About this task:
Scan the records for lines holding "template". Say how many there are and give nothing else.

The records:
* * * * *
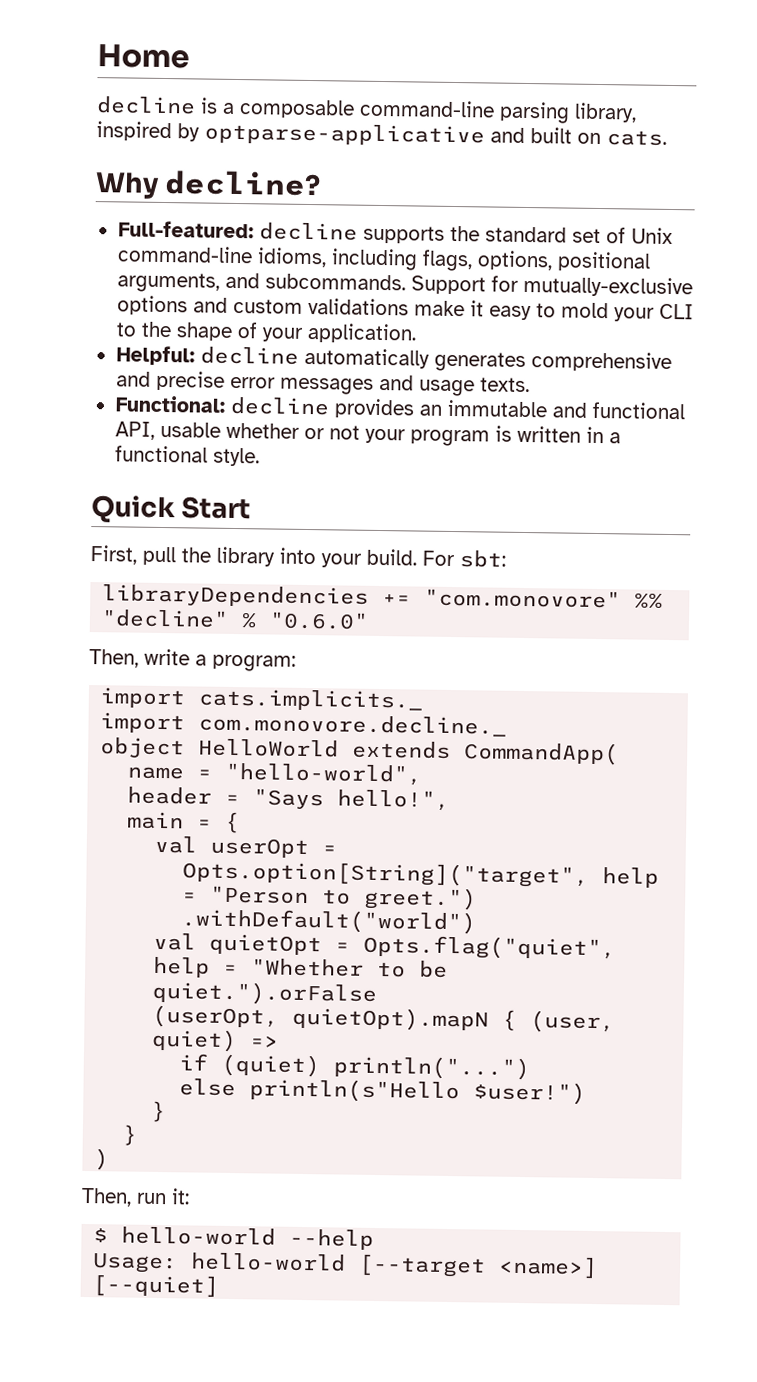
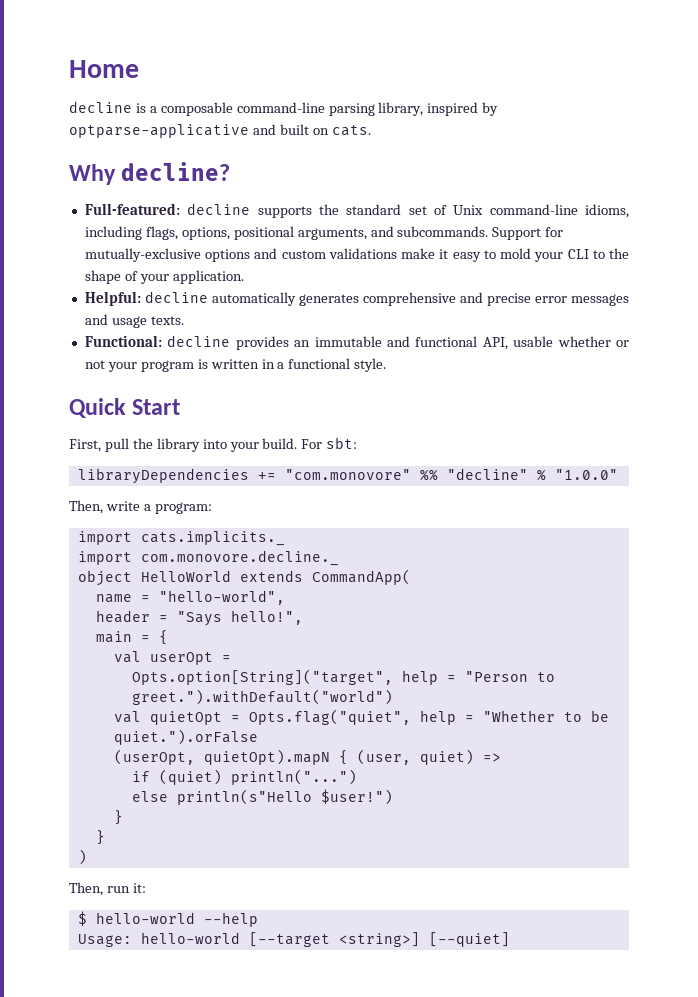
- libraryDependencies += "com.monovore" %% "decline" % "0.6.0"
+ libraryDependencies += "com.monovore" %% "decline" % "1.0.0"
- Opts.option[String]("target", help = "Person to greet.") .withDefault("world")
+ Opts.option[String]("target", help = "Person to greet.").withDefault("world")
- Usage: hello-world [--target <name>] [--quiet]
+ Usage: hello-world [--target <string>] [--quiet]

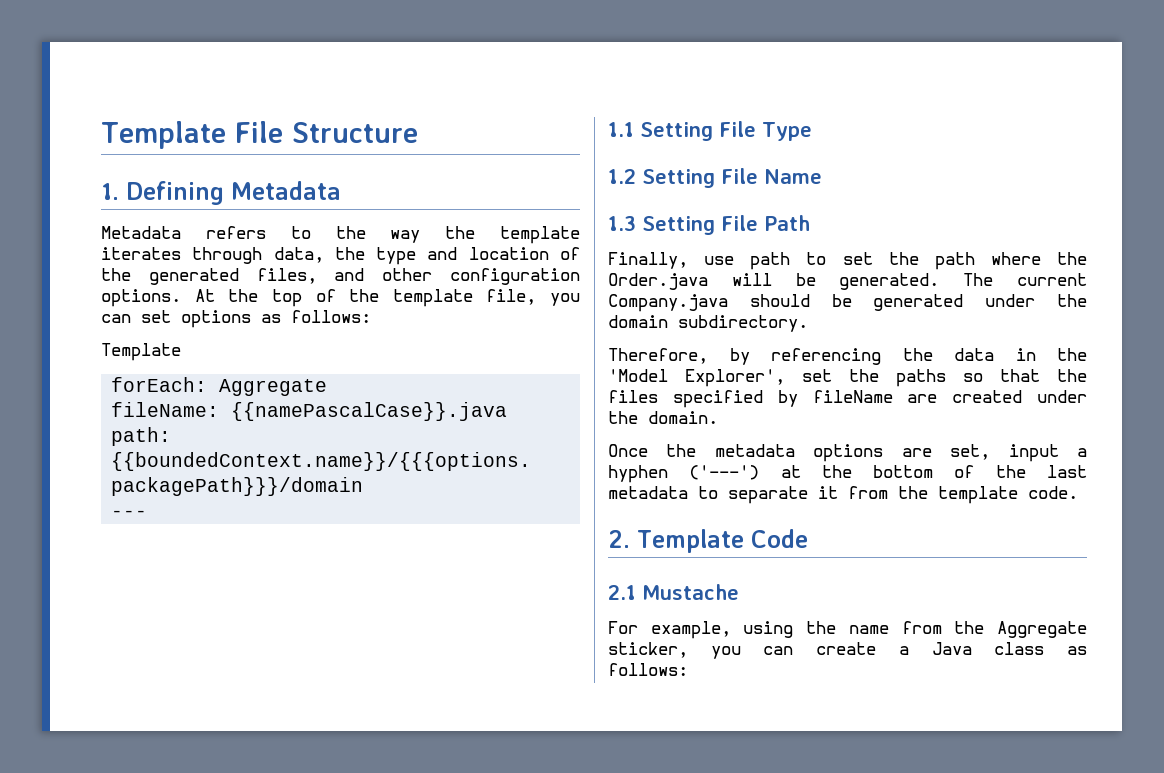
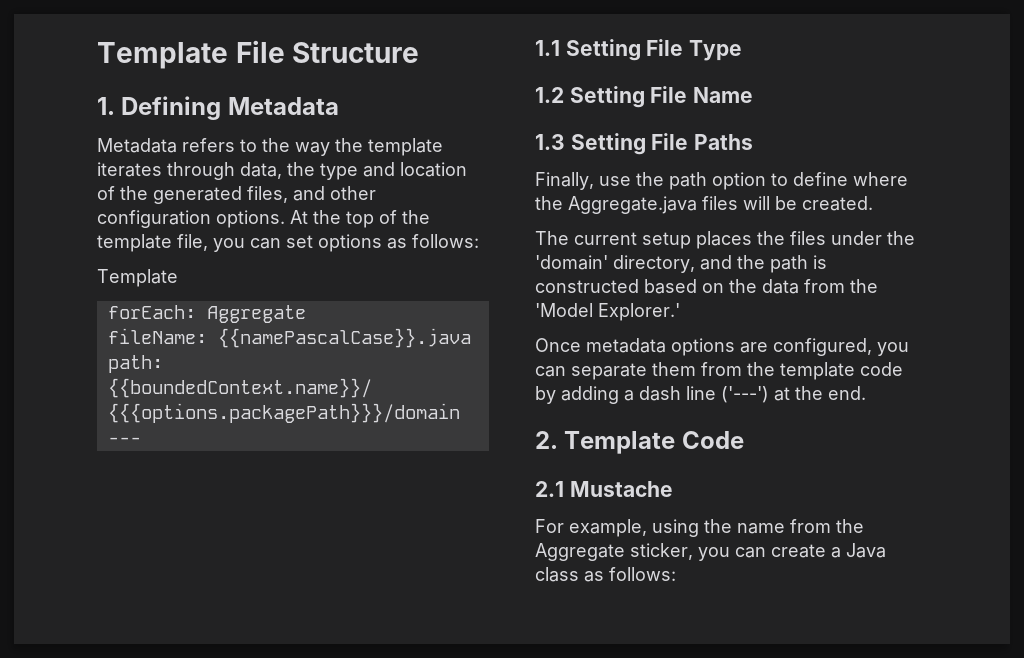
- 1.3 Setting File Path
+ 1.3 Setting File Paths
- Finally, use path to set the path where the Order.java will be generated. The current Company.java should be generated under the domain subdirectory.
- Therefore, by referencing the data in the 'Model Explorer', set the paths so that the files specified by fileName are created under the domain.
+ Finally, use the path option to define where the Aggregate.java files will be created.
+ The current setup places the files under the 'domain' directory, and the path is constructed based on the data from the 'Model Explorer.'
- Once the metadata options are set, input a hyphen ('---') at the bottom of the last metadata to separate it from the template code.
+ Once metadata options are configured, you can separate them from the template code by adding a dash line ('---') at the end.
* * * * *
Exercise result:
2